### Exercise details:
For the data below, say how many lines contain "Section". Only the number should be given.
++++ Data for review ++++
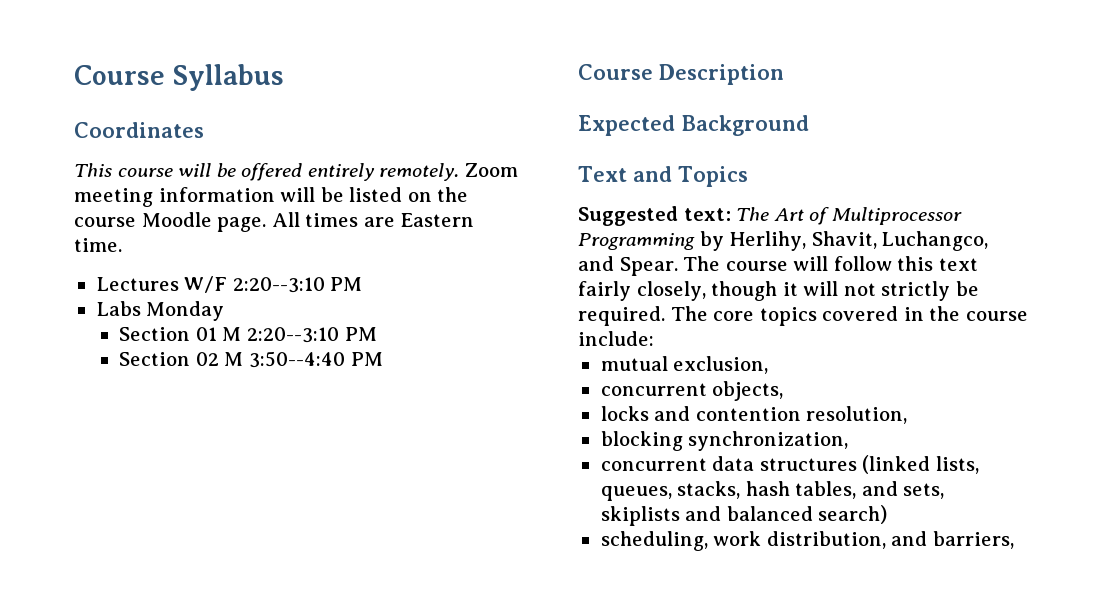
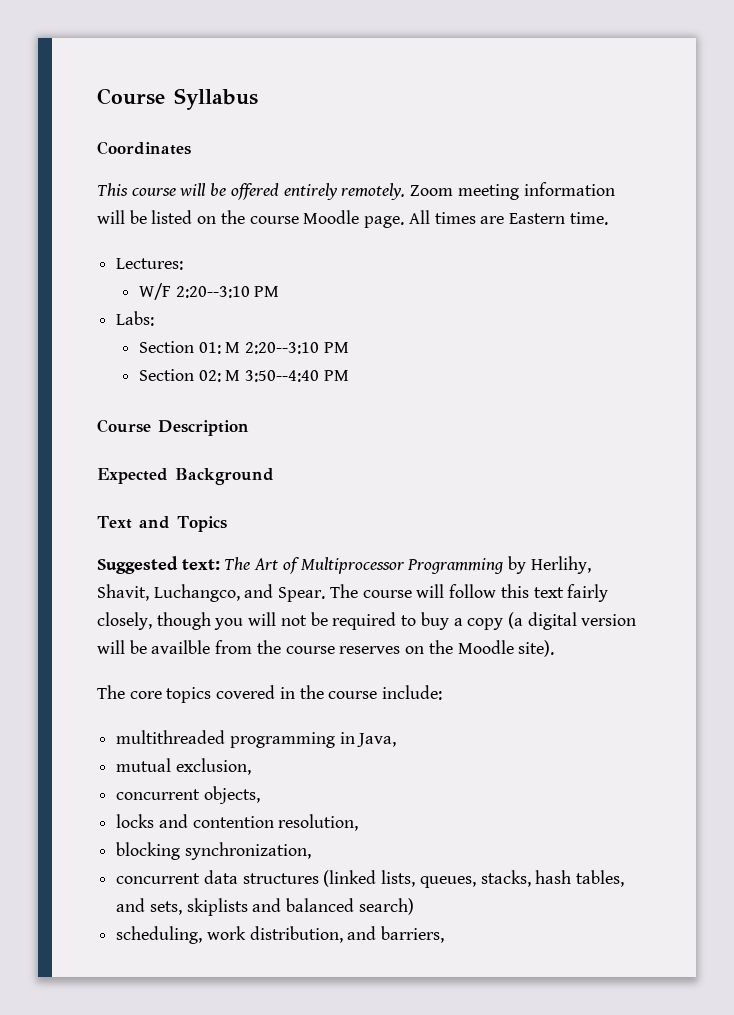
- Lectures W/F 2:20--3:10 PM
+ Lectures:
+ W/F 2:20--3:10 PM
- Labs Monday
- Section 01 M 2:20--3:10 PM
+ Labs:
+ Section 01: M 2:20--3:10 PM
- Section 02 M 3:50--4:40 PM
+ Section 02: M 3:50--4:40 PM
- The course will follow this text fairly closely, though it will not strictly be required. The core topics covered in the course include:
+ The course will follow this text fairly closely, though you will not be required to buy a copy (a digital version will be availble from the course reserves on the Moodle site).
+ The core topics covered in the course include:
+ multithreaded programming in Java,

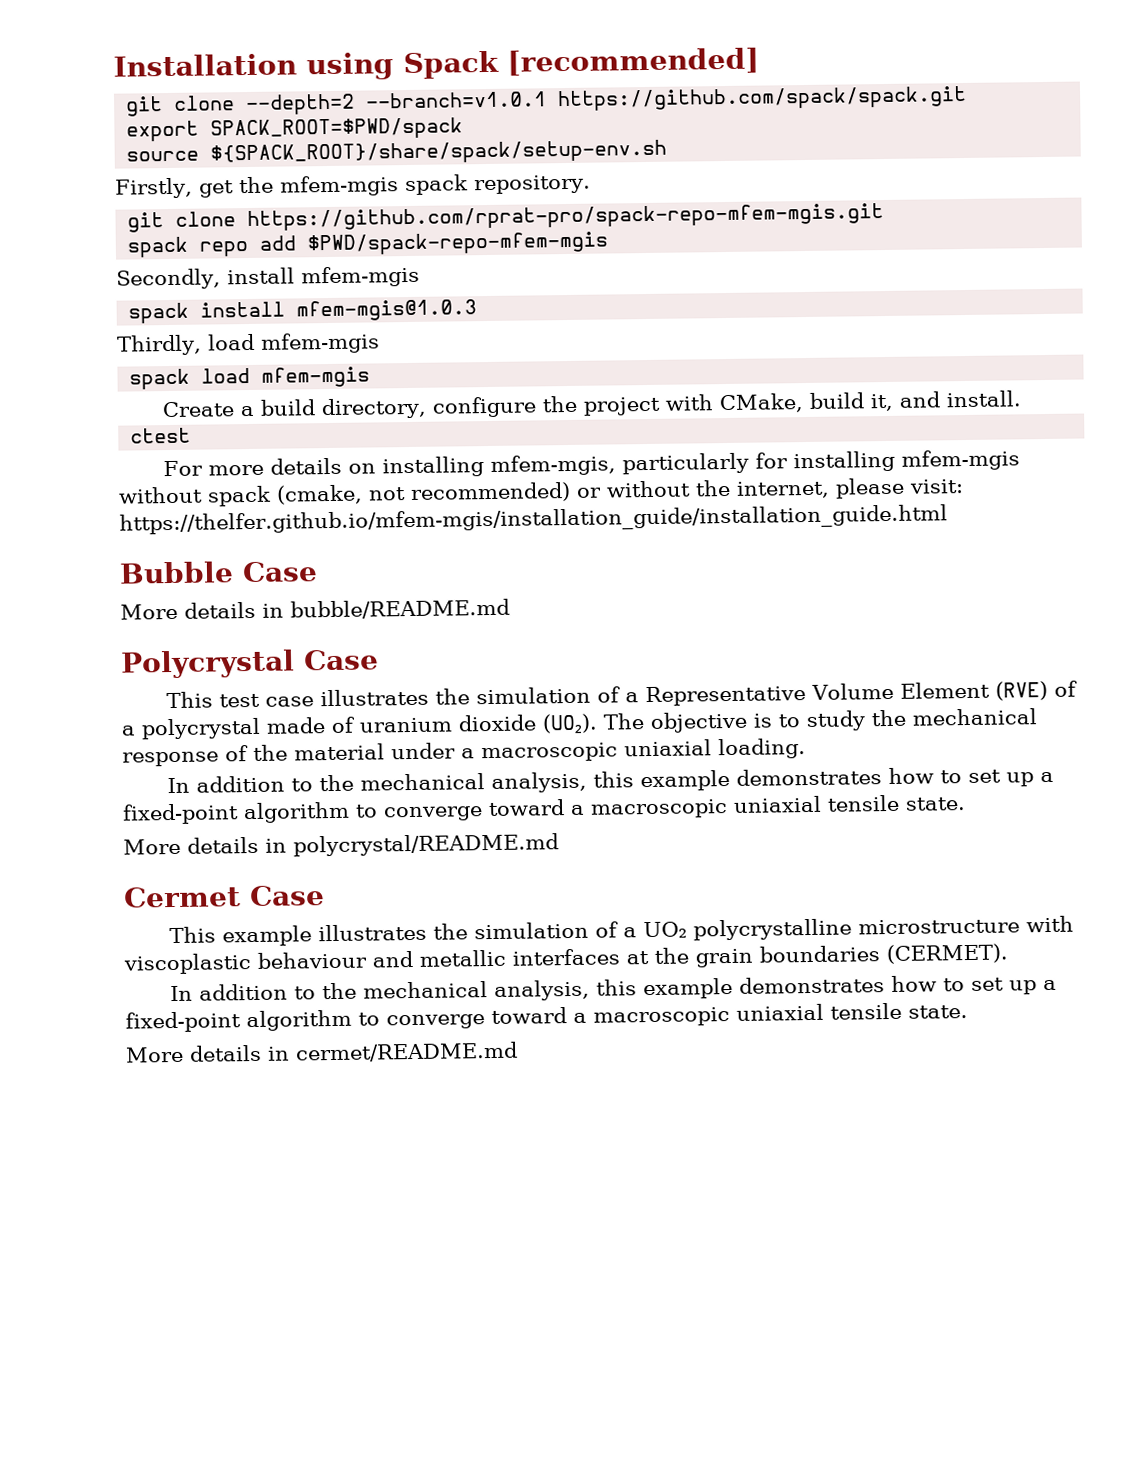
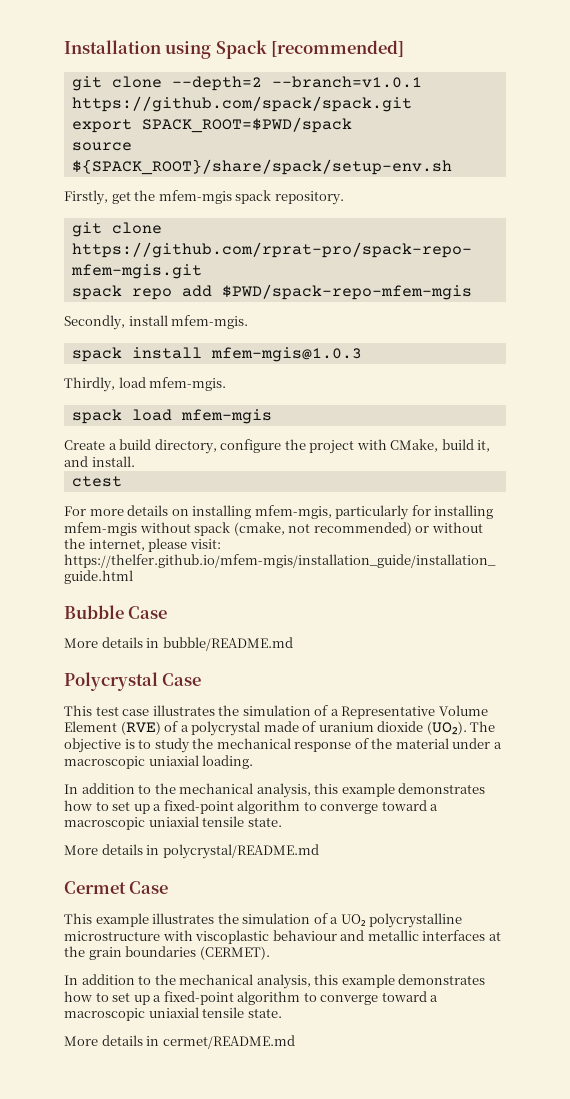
- Secondly, install mfem-mgis
+ Secondly, install mfem-mgis.
- Thirdly, load mfem-mgis
+ Thirdly, load mfem-mgis.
++++
### Result for this task:
4